[Before-and-after change records]
______

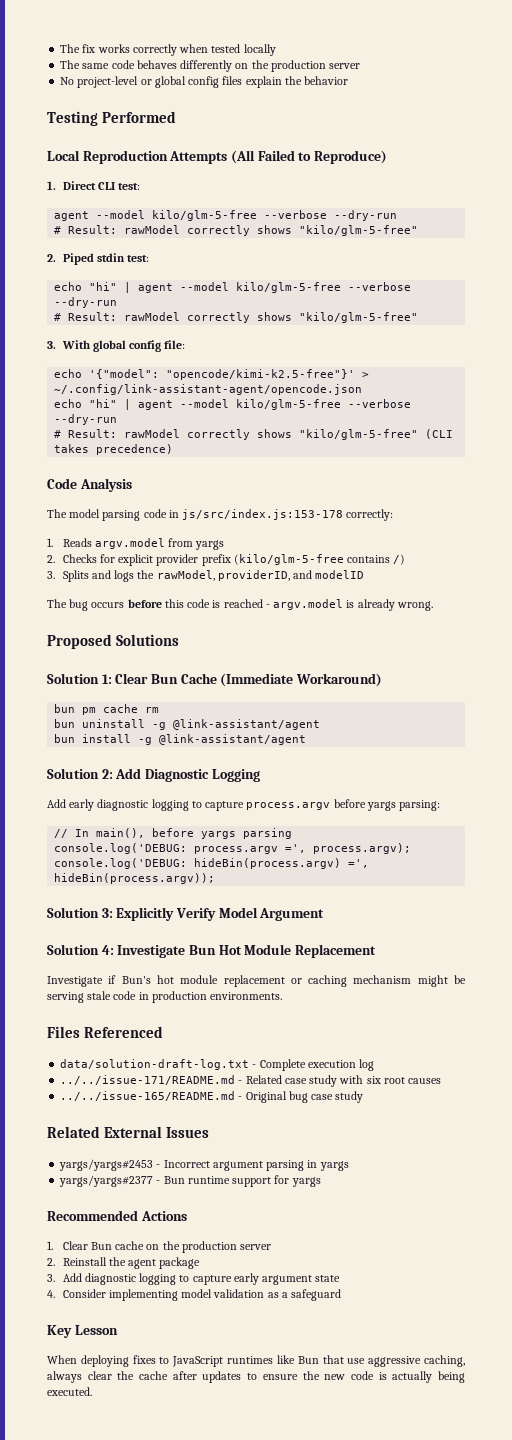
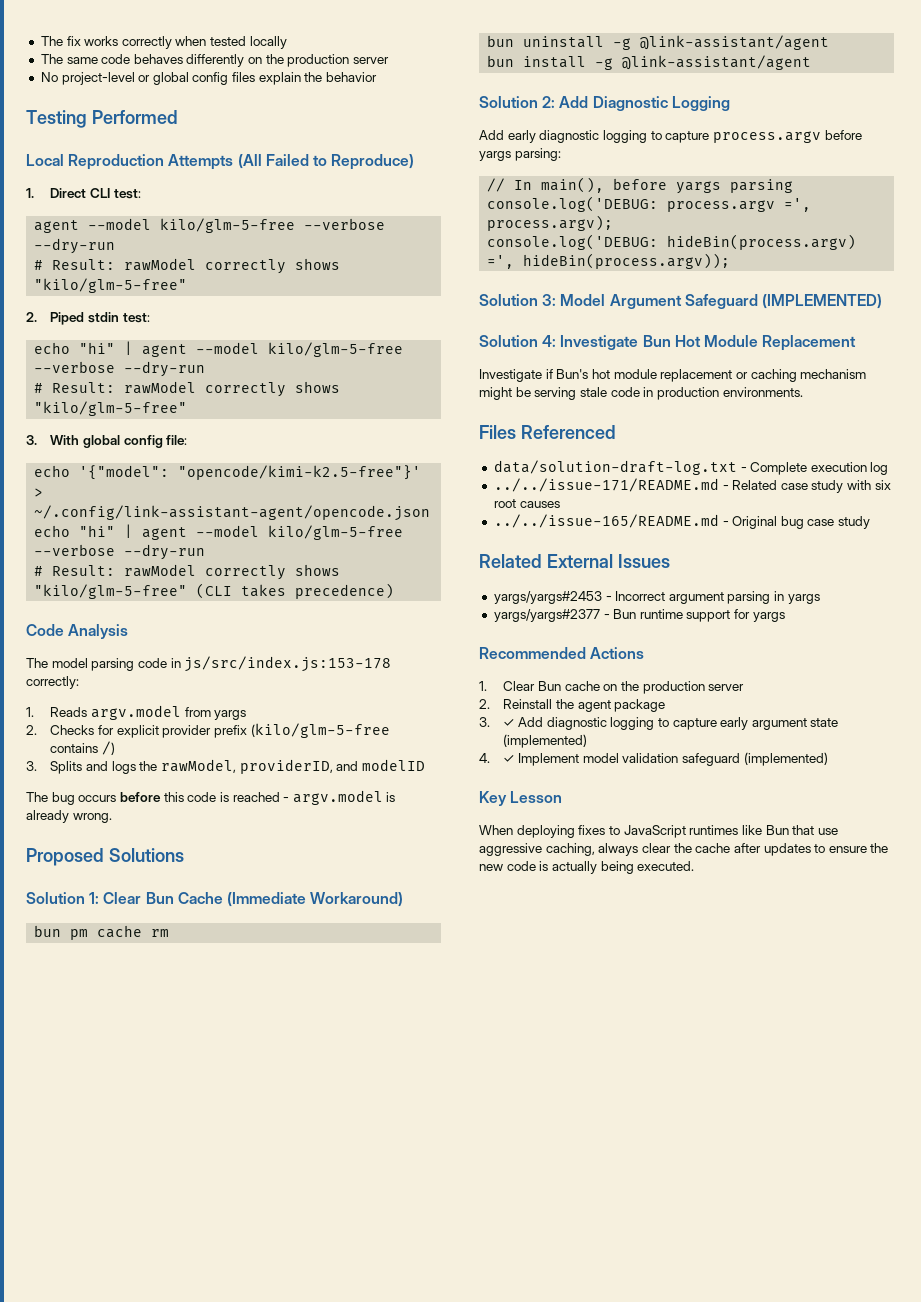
- Solution 3: Explicitly Verify Model Argument
+ Solution 3: Model Argument Safeguard (IMPLEMENTED)
- 3. Add diagnostic logging to capture early argument state
+ 3. ✓ Add diagnostic logging to capture early argument state (implemented)
- 4. Consider implementing model validation as a safeguard
+ 4. ✓ Implement model validation safeguard (implemented)

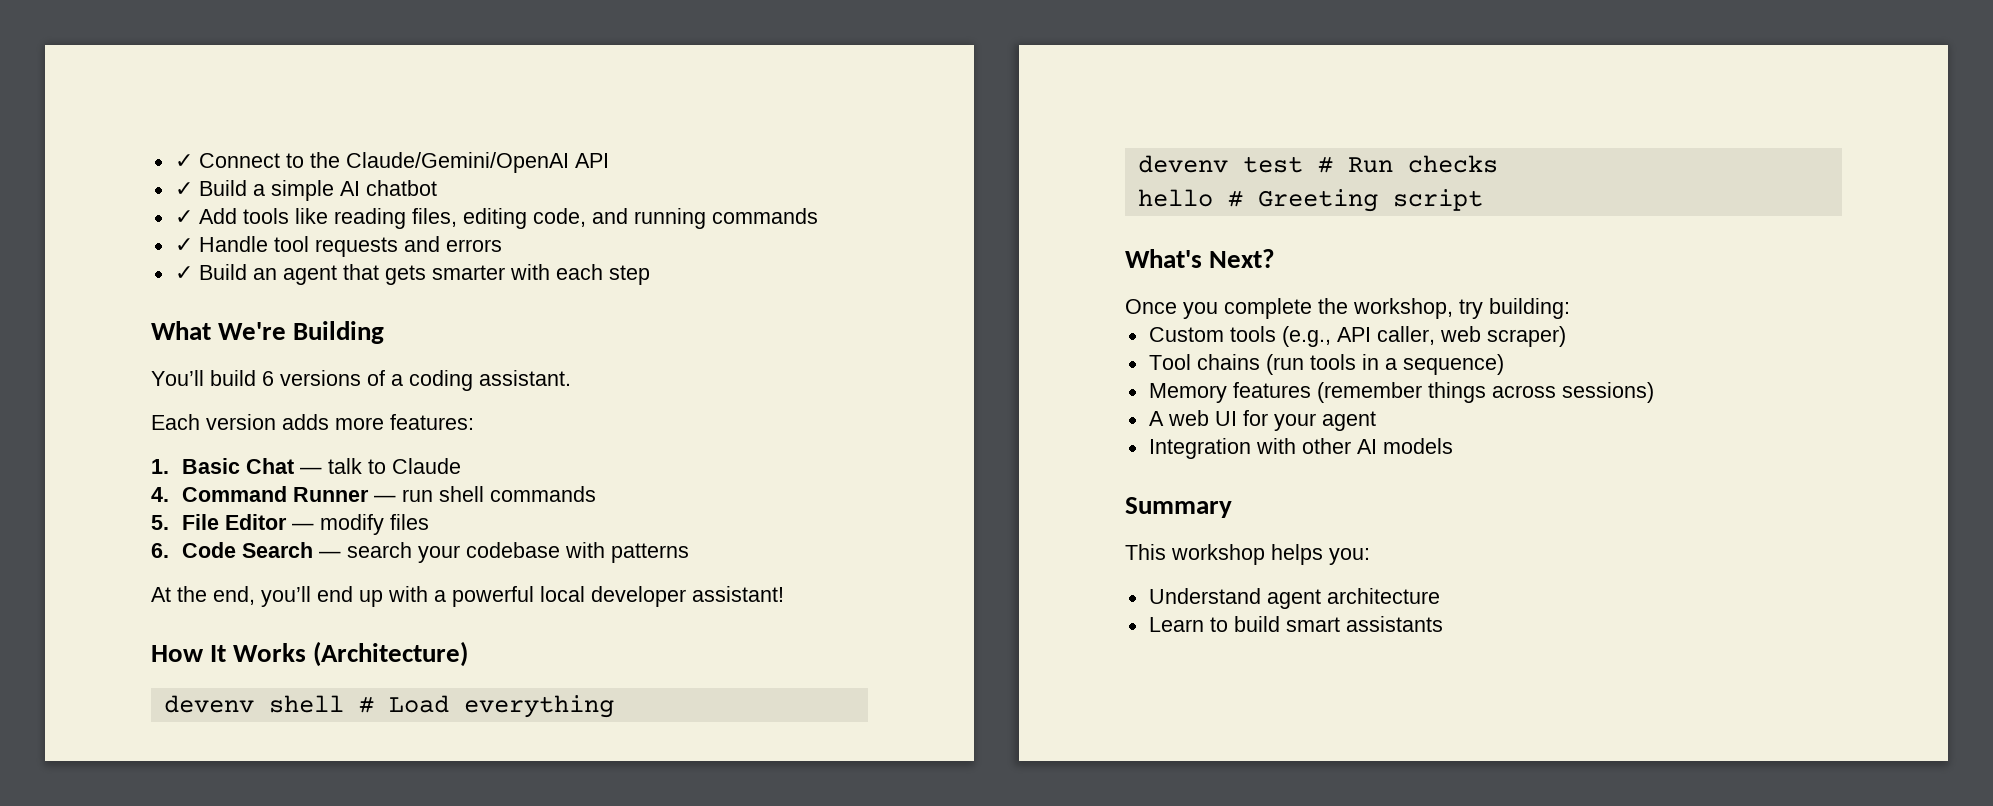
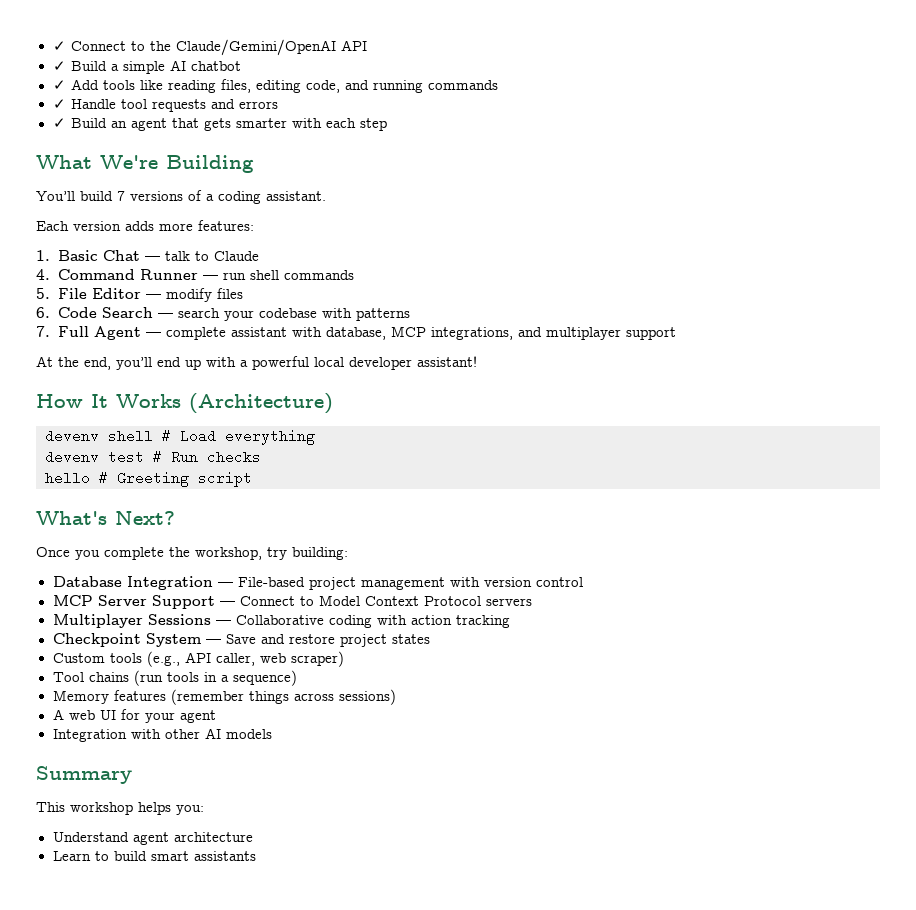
- You’ll build 6 versions of a coding assistant.
+ You’ll build 7 versions of a coding assistant.
+ 7. Full Agent — complete assistant with database, MCP integrations, and multiplayer support
+ Database Integration — File-based project management with version control
+ MCP Server Support — Connect to Model Context Protocol servers
+ Multiplayer Sessions — Collaborative coding with action tracking
+ Checkpoint System — Save and restore project states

______

Where does the word "early" occur in the data? Copy every line that has it.

_OUTPUT OF THE TASK_:
- 3. Add diagnostic logging to capture early argument state
+ 3. ✓ Add diagnostic logging to capture early argument state (implemented)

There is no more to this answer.